Giter Club home page Giter Club logo

wtf_wikipedia's Introduction

wikipedia markup parser
by Spencer Kelly and contributors

wtf_wikipedia turns wikipedia's markup language into JSON,
so getting data from wikipedia is easier.

🏠 Try to have a good time. 🛀

seriously,
this is among the most-curious data formats you can find.
(then we buried our human-record in it)

Consider:

wtf_wikipedia supports many recursive shenanigans, depreciated and obscure template variants, and illicit 'wiki-esque' shorthands.

image

It will try it's best, and fail in reasonable ways.

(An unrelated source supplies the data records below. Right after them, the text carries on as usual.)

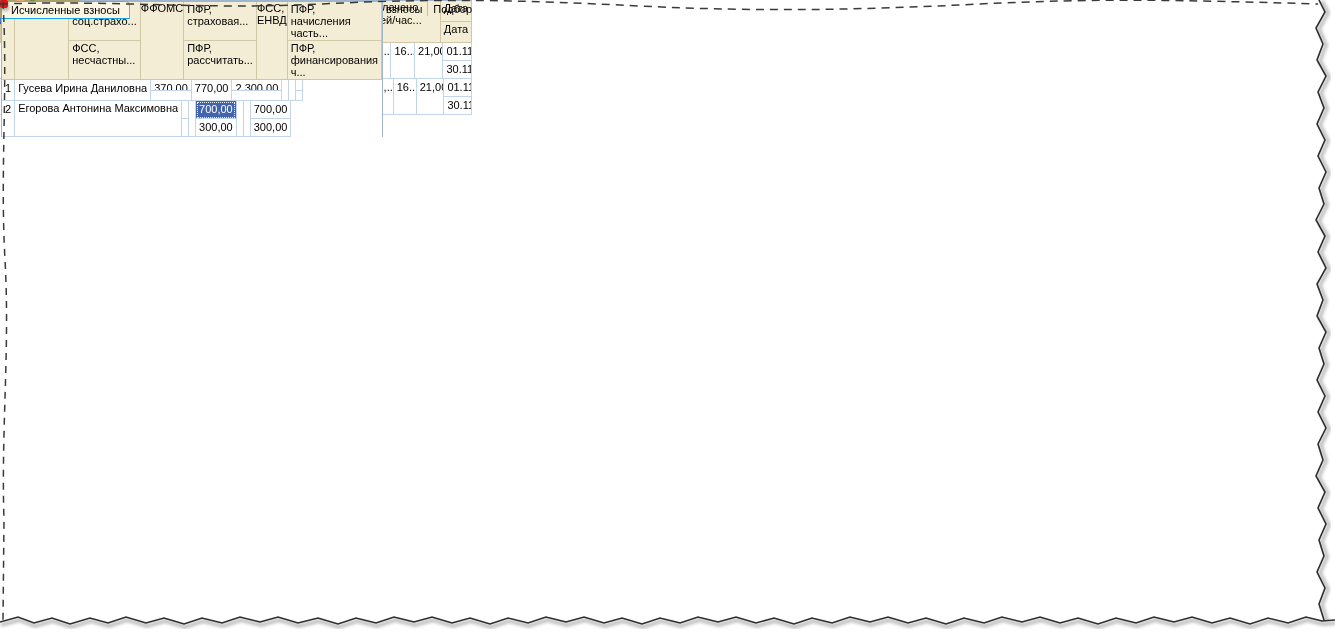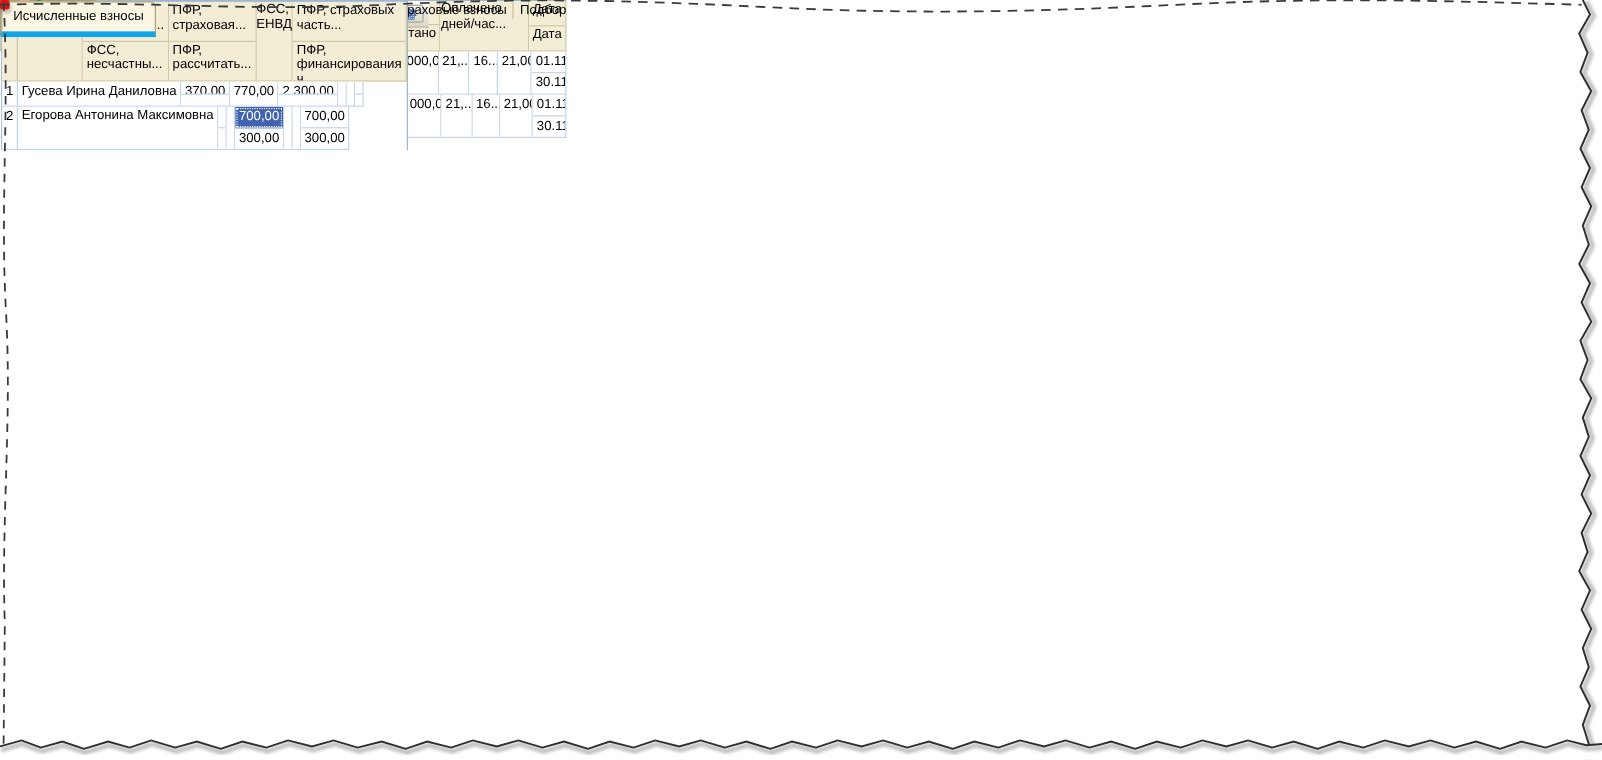--- a/index.html
+++ b/index.html
@@ -13,7 +13,7 @@
 .btn{position:absolute;display:flex;align-items:center;justify-content:center;gap:5px;background:linear-gradient(#FEFCF4,#EEE6CB);border:1px solid #A99F6F;border-radius:3px;height:22px;font-size:11px;padding:0 8px;white-space:nowrap}
 .dd{font-size:7px;color:#444}
 .tab{position:absolute;display:flex;align-items:center;justify-content:center;background:linear-gradient(#F6EFD7,#E7DDBB);border:1px solid #A99F6F;border-radius:5px 5px 0 0;height:21px;font-size:11px;padding:0 9px;white-space:nowrap}
-.tab.act{background:#FBF6E3;height:30px;z-index:2;border-bottom:5px solid #0ea5e9}
+.tab.act{background:#FBF6E3;height:18px;z-index:2;border-bottom:1px solid #0ea5e9}
 .tabline{position:absolute;height:1px;background:#A99F6F}
 .tbar{position:absolute;display:flex;align-items:center;gap:5px;font-size:11px;white-space:nowrap}
 .ti{width:17px;height:16px;display:inline-flex;align-items:center;justify-content:center;font-size:11px;line-height:1}

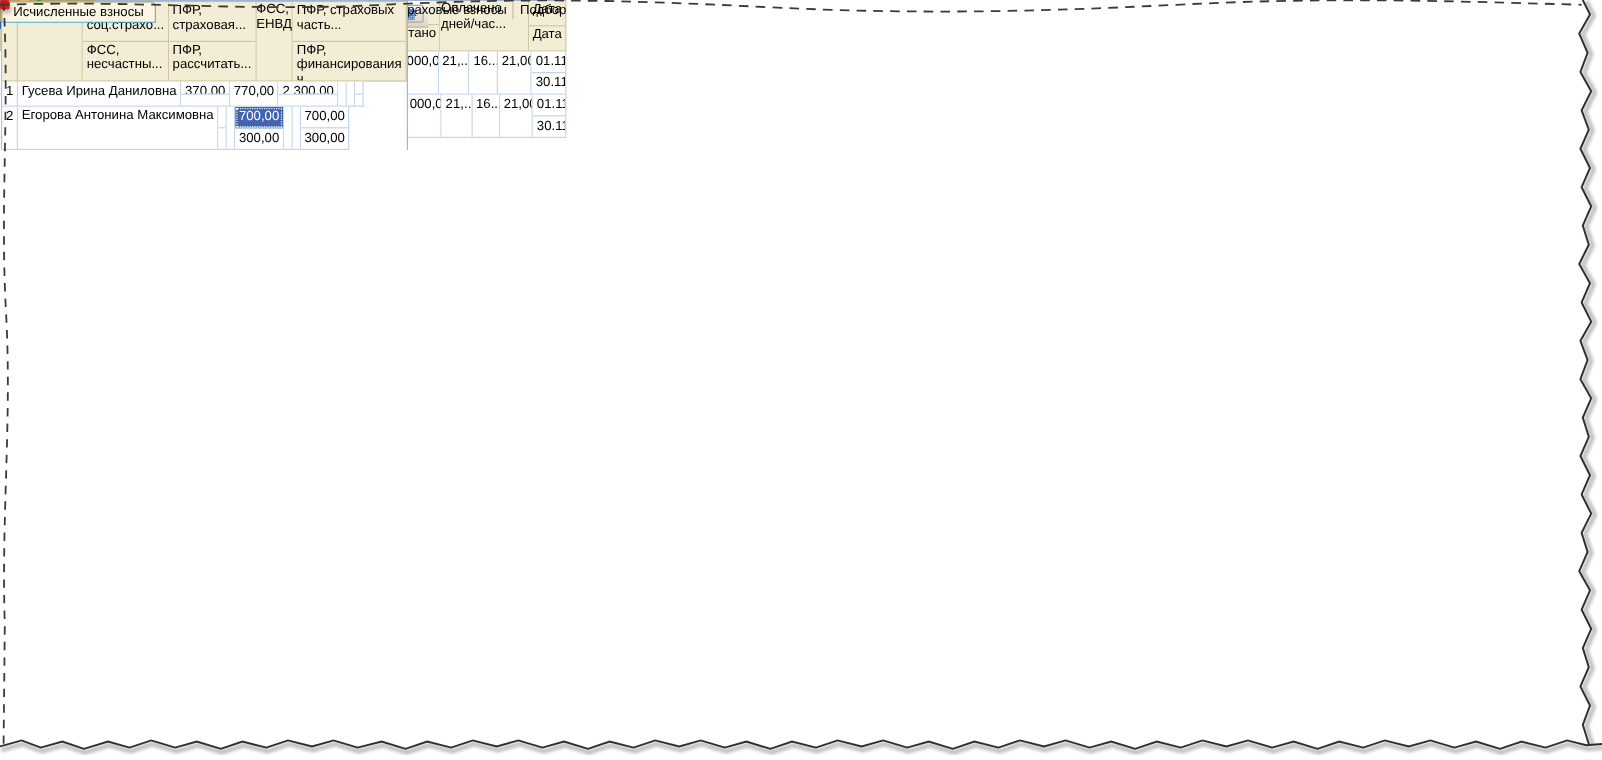--- a/index.html
+++ b/index.html
@@ -477,6 +477,7 @@
             <div>ФСС, соц.страхо...</div>
             <div>ФСС, несчастны...</div>
           </div>
+        <div class="ch" style="width:110">ФФОМС</div>
         <div class="sub ch" style="width:110">
             <div>ПФР, страховая...</div>
             <div>ПФР, рассчитать...</div>

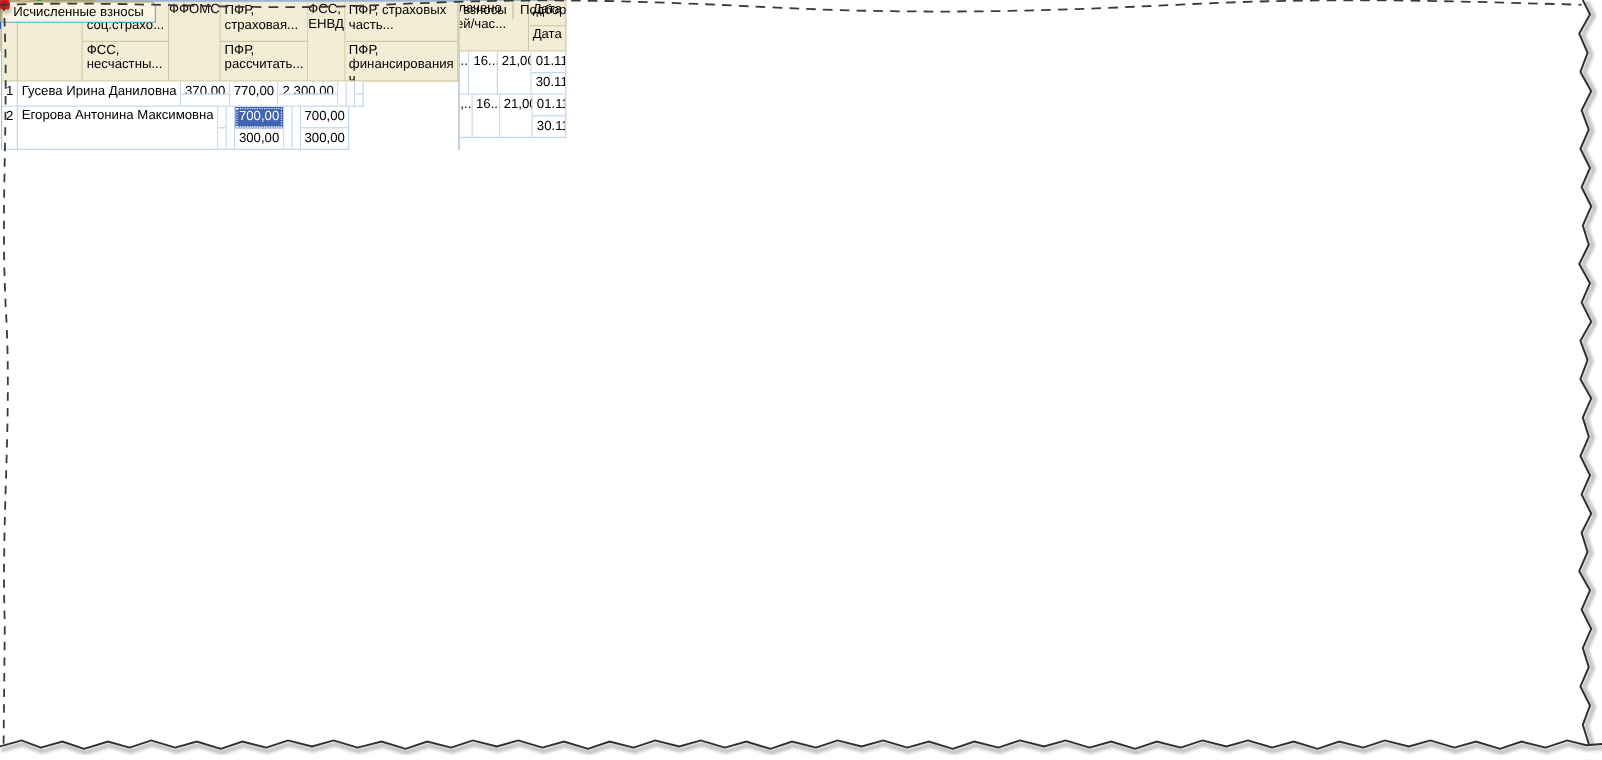--- a/index.html
+++ b/index.html
@@ -484,7 +484,7 @@
           </div>
         <div class="ch" style="width:80">ФСС, ЕНВД</div>
         <div class="sub ch" style="width:105">
-            <div>ПФР, страховых часть...</div>
+            <div>ПФР, начисления часть...</div>
             <div>ПФР, финансирования ч...</div>
           </div>
       </div>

building your own parser is never a good idea
but this library aims to be a straight-forward way to get data out of wikipedia
... so don't be mad at me, be mad at this.

Demo   •   Tutorial   •   Api

well ok then,

npm install wtf_wikipedia

var wtf = require('wtf_wikipedia');

wtf.fetch('Whistling').then(doc => {

  doc.categories();
  //['Oral communication', 'Vocal music', 'Vocal skills']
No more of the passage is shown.